• DIRECTIONS: Return each entry word for word, without its pictures.

• SOURCE DATA:
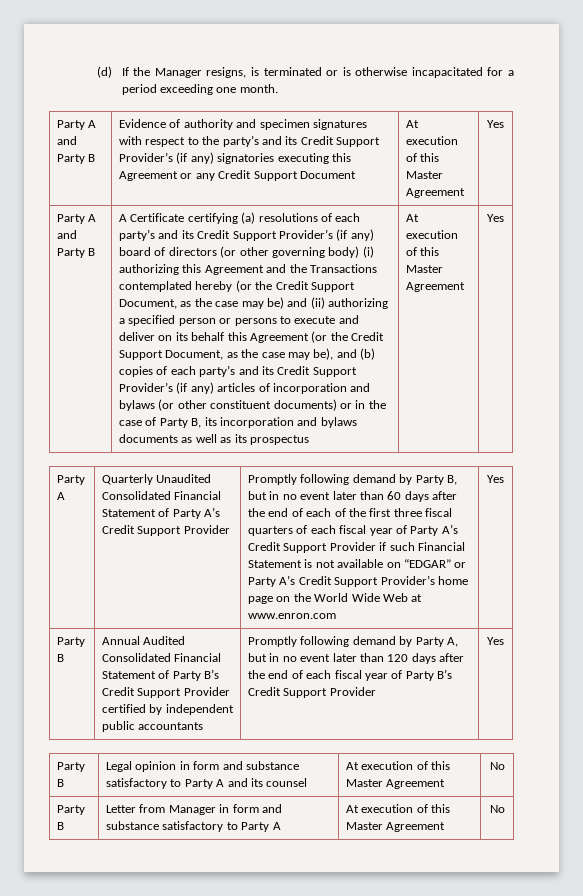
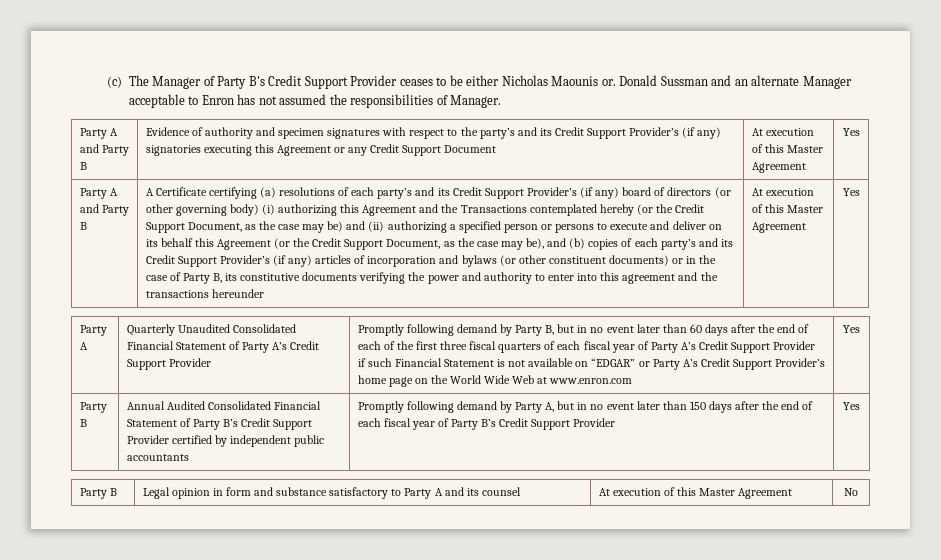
- (d) If the Manager resigns, is terminated or is otherwise incapacitated for a period exceeding one month.
+ (c) The Manager of Party B's Credit Support Provider ceases to be either Nicholas Maounis or. Donald Sussman and an alternate Manager acceptable to Enron has not assumed the responsibilities of Manager.
- A Certificate certifying (a) resolutions of each party’s and its Credit Support Provider’s (if any) board of directors (or other governing body) (i) authorizing this Agreement and the Transactions contemplated hereby (or the Credit Support Document, as the case may be) and (ii) authorizing a specified person or persons to execute and deliver on its behalf this Agreement (or the Credit Support Document, as the case may be), and (b) copies of each party’s and its Credit Support Provider’s (if any) articles of incorporation and bylaws (or other constituent documents) or in the case of Party B, its incorporation and bylaws documents as well as its prospectus
+ A Certificate certifying (a) resolutions of each party’s and its Credit Support Provider’s (if any) board of directors (or other governing body) (i) authorizing this Agreement and the Transactions contemplated hereby (or the Credit Support Document, as the case may be) and (ii) authorizing a specified person or persons to execute and deliver on its behalf this Agreement (or the Credit Support Document, as the case may be), and (b) copies of each party’s and its Credit Support Provider’s (if any) articles of incorporation and bylaws (or other constituent documents) or in the case of Party B, its constitutive documents verifying the power and authority to enter into this agreement and the transactions hereunder
- Promptly following demand by Party A, but in no event later than 120 days after the end of each fiscal year of Party B’s Credit Support Provider
+ Promptly following demand by Party A, but in no event later than 150 days after the end of each fiscal year of Party B’s Credit Support Provider
- Party B | Letter from Manager in form and substance satisfactory to Party A | At execution of this Master Agreement | No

• ANSWER TO THIS PROBLEM:
- (d) If the Manager resigns, is terminated or is otherwise incapacitated for a period exceeding one month.
+ (c) The Manager of Party B's Credit Support Provider ceases to be either Nicholas Maounis or. Donald Sussman and an alternate Manager acceptable to Enron has not assumed the responsibilities of Manager.
- A Certificate certifying (a) resolutions of each party’s and its Credit Support Provider’s (if any) board of directors (or other governing body) (i) authorizing this Agreement and the Transactions contemplated hereby (or the Credit Support Document, as the case may be) and (ii) authorizing a specified person or persons to execute and deliver on its behalf this Agreement (or the Credit Support Document, as the case may be), and (b) copies of each party’s and its Credit Support Provider’s (if any) articles of incorporation and bylaws (or other constituent documents) or in the case of Party B, its incorporation and bylaws documents as well as its prospectus
+ A Certificate certifying (a) resolutions of each party’s and its Credit Support Provider’s (if any) board of directors (or other governing body) (i) authorizing this Agreement and the Transactions contemplated hereby (or the Credit Support Document, as the case may be) and (ii) authorizing a specified person or persons to execute and deliver on its behalf this Agreement (or the Credit Support Document, as the case may be), and (b) copies of each party’s and its Credit Support Provider’s (if any) articles of incorporation and bylaws (or other constituent documents) or in the case of Party B, its constitutive documents verifying the power and authority to enter into this agreement and the transactions hereunder
- Promptly following demand by Party A, but in no event later than 120 days after the end of each fiscal year of Party B’s Credit Support Provider
+ Promptly following demand by Party A, but in no event later than 150 days after the end of each fiscal year of Party B’s Credit Support Provider
- Party B | Letter from Manager in form and substance satisfactory to Party A | At execution of this Master Agreement | No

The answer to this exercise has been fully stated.